“In quel tempo. Un tale si avvicinò e disse al Signore Gesù: «Maestro, che cosa devo fare di buono per
avere la vita eterna?». Gli rispose: «Perché mi interroghi su ciò che è buono? Buono è uno solo. Se vuoi
entrare nella vita, osserva i comandamenti». Gli chiese: «Quali?». Gesù rispose: «Non ucciderai, non
commetterai adulterio, non ruberai, non testimonierai il falso, onora il padre e la madre e amerai il
prossimo tuo come te stesso». Il giovane gli disse: «Tutte queste cose le ho osservate; che altro mi
manca?». Gli disse Gesù: «Se vuoi essere perfetto, va’, vendi quello che possiedi, dallo ai poveri e avrai
un tesoro nel cielo; e vieni! Seguimi!». Udita questa parola, il giovane se ne andò, triste; possedeva infatti
molte ricchezze.” (Matteo 19, 16-22)
Indubbiamente era un bravo ragazzo…ce ne fossero così! Chissà che desiderio aveva di fare quelle
domande a Gesù e chissà da quanto tempo cercava di ascoltare le sue parole, soprattutto sulla vita eterna,
che poi è la vita stessa di Dio, felicità pura!
“Buono è uno solo”: per quanto ci impegniamo a fare il bene, questo non è merito nostro perché viene da
Dio.
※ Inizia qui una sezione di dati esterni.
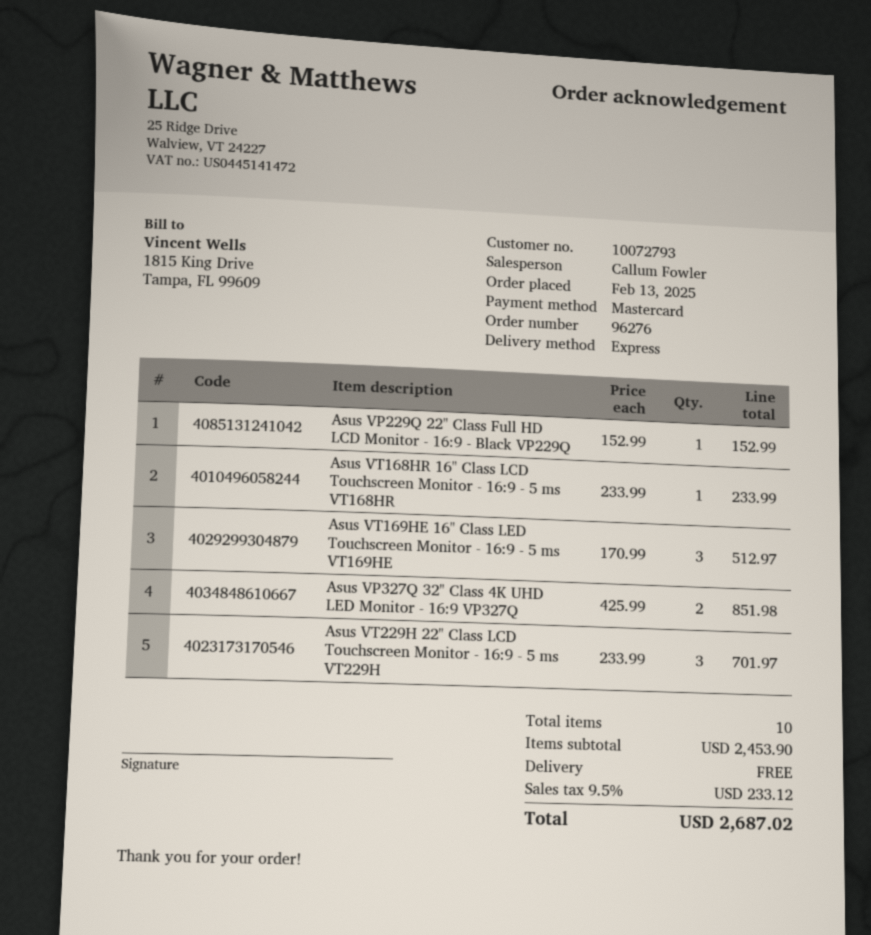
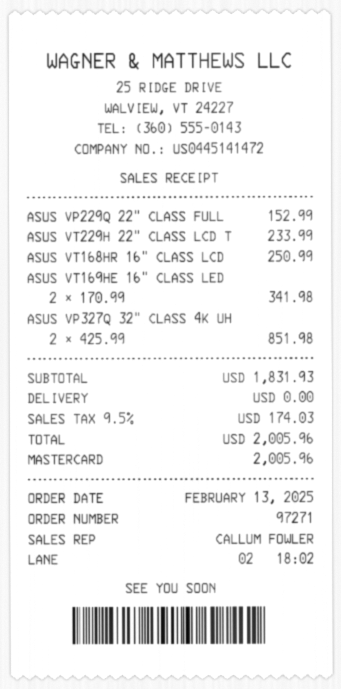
order number: 96276 -> 97271
Asus VT168HR 16" Class LCD Touchscreen Monitor - 16:9 - 5 ms VT168HR: 1 x 233.99 = 233.99 -> 1 x 250.99 = 250.99
Asus VT169HE 16" Class LED Touchscreen Monitor - 16:9 - 5 ms VT169HE: 3 x 170.99 = 512.97 -> 2 x 170.99 = 341.98
Asus VT229H 22" Class LCD Touchscreen Monitor - 16:9 - 5 ms VT229H: 3 x 233.99 = 701.97 -> 1 x 233.99 = 233.99
subtotal: 2453.90 -> 1831.93
tax: 9.5% = 233.12 -> 9.5% = 174.03
total: 2687.02 -> 2005.96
E poi questo indicare i Comandamenti, o meglio come dicono gli Ebrei: le Dieci Parole, come
indispensabili per entrare pienamente nella vita e in particolare cita quelli che ci pongono in relazione con
gli altri.
Credo che questo giovane in buona fede e non per presunzione, risponda che lui ci prova a osservarli, ma
evidentemente non basta, anzi dice che sente che c’è qualcosa che gli manca.
Ma non basta osservare la Legge, comportarsi bene ! La Salvezza non è una conquista, un merito, perché
Dio ci salva gratis!
“Se vuoi essere perfetto va’, vendi…” la radicalità di questa azione sa di essenzialità e di leggerezza che
non coinvolge solo o primariamente il nostro rapporto col denaro, ma il cuore della questione sta
nell’osare di più, nell’andare oltre rischiando, nel nome di Gesù, di perdere qualcosa delle nostre
sicurezze, che non è necessariamente svuotarsi le tasche. Donare ai poveri non significa impoverirsi
(qualcuno l’ha fatto…), ma mettersi nei loro panni regalando tempo, ascolto e benevolenza.
Questo brano non parla solo della vocazione di ciascuno di noi, bensì del nostro quotidiano cercare il
volto di Dio che ci cerca, che ci precede, che ci parla.
Il cuore sta nel credere o meno a questa relazione di sguardi tra me e Lui e nel riconoscerlo nel volto di
chi mi è accanto. Chiunque esso sia.